Exercise objective:
What the response needs is every record, repeated verbatim, and no images.

(Dataset records)
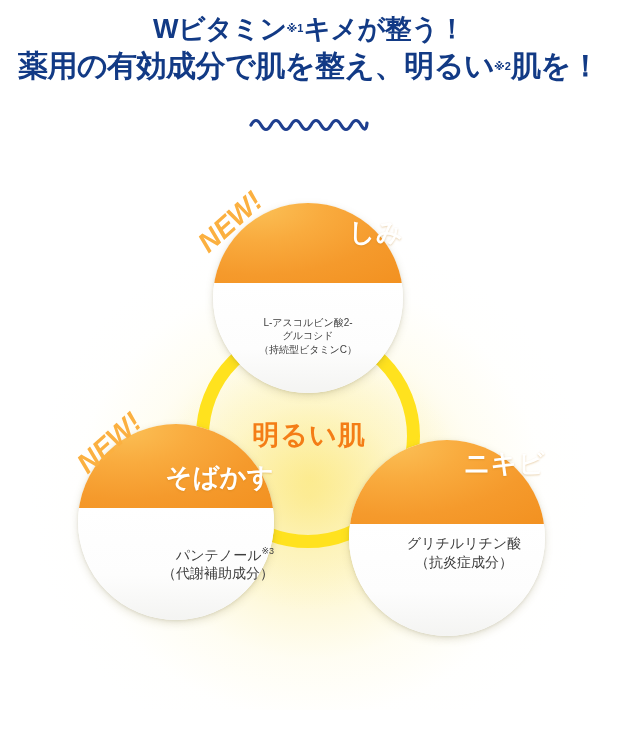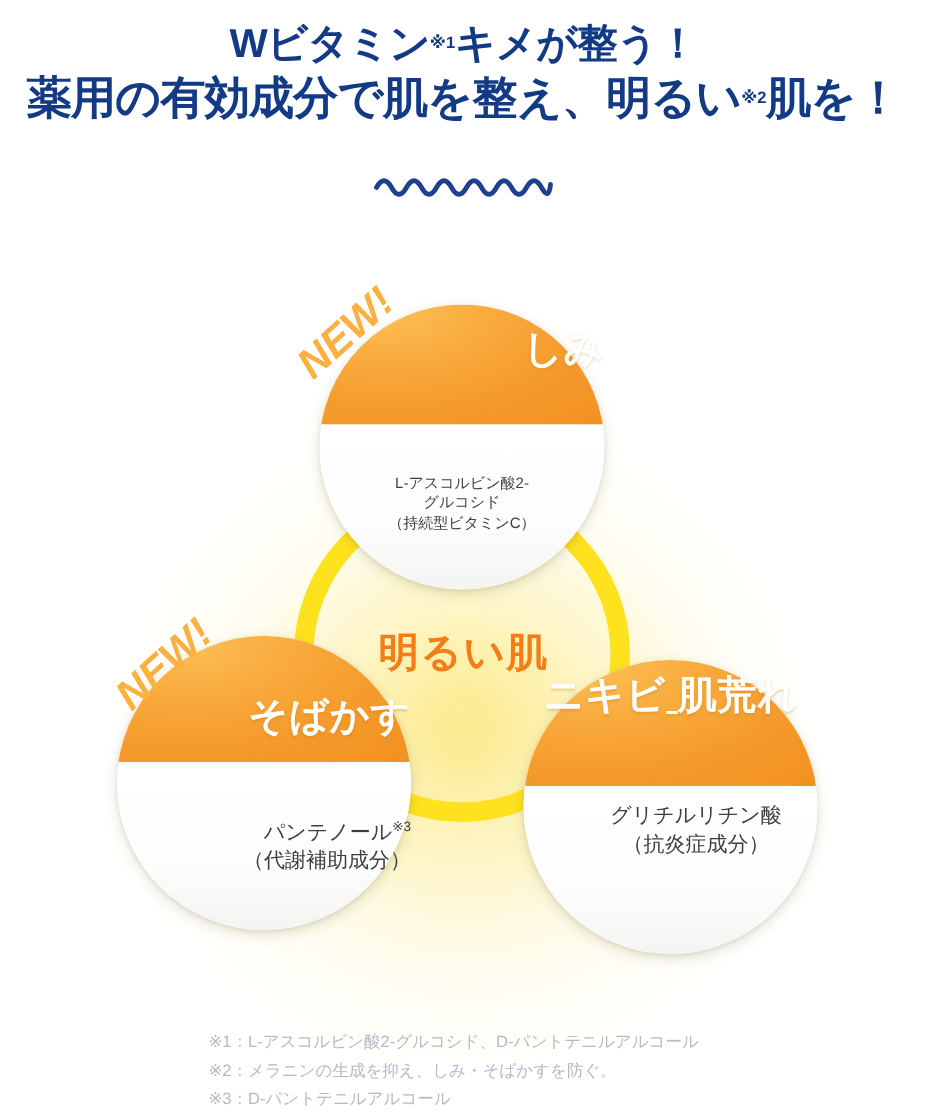--- a/index.html
+++ b/index.html
@@ -259,35 +259,20 @@
   <div class="new-badge" style="left:72px; top:427px; transform:rotate(-42deg);">NEW!</div>
 
   <div class="circle" style="left:349px; top:440px; width:196px; height:196px;">
     <div class="top-half" style="height:84px;"></div>
     <div class="bottom-half" style="height:112px;"></div>
   </div>
   <div class="c-title" style="left:349px; top:449px; width:196px; font-size:26px;">
     <div class="row">
       <span>ニキビ</span>
     </div>
-    <div class="row">
-      <span>肌荒れ</span>
-      <span class="yobo">
-        <span class="yobo-row">
-          <span>予</span>
-          <span class="mk"></span>
-        </span>
-        <span>防</span>
-      </span>
-    </div>
   </div>
   <div class="c-sub" style="left:366px; top:534px; width:196px; font-size:14px;">
     <span class="ln">グリチルリチン酸</span>
     <span class="ln">（抗炎症成分）</span>
   </div>
 
-  <div class="footnotes">
-    <div>※1：L-アスコルビン酸2-グルコシド、D-パントテニルアルコール</div>
-    <div>※2：メラニンの生成を抑え、しみ・そばかすを防ぐ。</div>
-    <div>※3：D-パントテニルアルコール</div>
-  </div>
 
 </div>
 
 </body></html>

Response box:
--- a/index.html
+++ b/index.html
@@ -259,35 +259,20 @@
   <div class="new-badge" style="left:72px; top:427px; transform:rotate(-42deg);">NEW!</div>
 
   <div class="circle" style="left:349px; top:440px; width:196px; height:196px;">
     <div class="top-half" style="height:84px;"></div>
     <div class="bottom-half" style="height:112px;"></div>
   </div>
   <div class="c-title" style="left:349px; top:449px; width:196px; font-size:26px;">
     <div class="row">
       <span>ニキビ</span>
     </div>
-    <div class="row">
-      <span>肌荒れ</span>
-      <span class="yobo">
-        <span class="yobo-row">
-          <span>予</span>
-          <span class="mk"></span>
-        </span>
-        <span>防</span>
-      </span>
-    </div>
   </div>
   <div class="c-sub" style="left:366px; top:534px; width:196px; font-size:14px;">
     <span class="ln">グリチルリチン酸</span>
     <span class="ln">（抗炎症成分）</span>
   </div>
 
-  <div class="footnotes">
-    <div>※1：L-アスコルビン酸2-グルコシド、D-パントテニルアルコール</div>
-    <div>※2：メラニンの生成を抑え、しみ・そばかすを防ぐ。</div>
-    <div>※3：D-パントテニルアルコール</div>
-  </div>
 
 </div>
 
 </body></html>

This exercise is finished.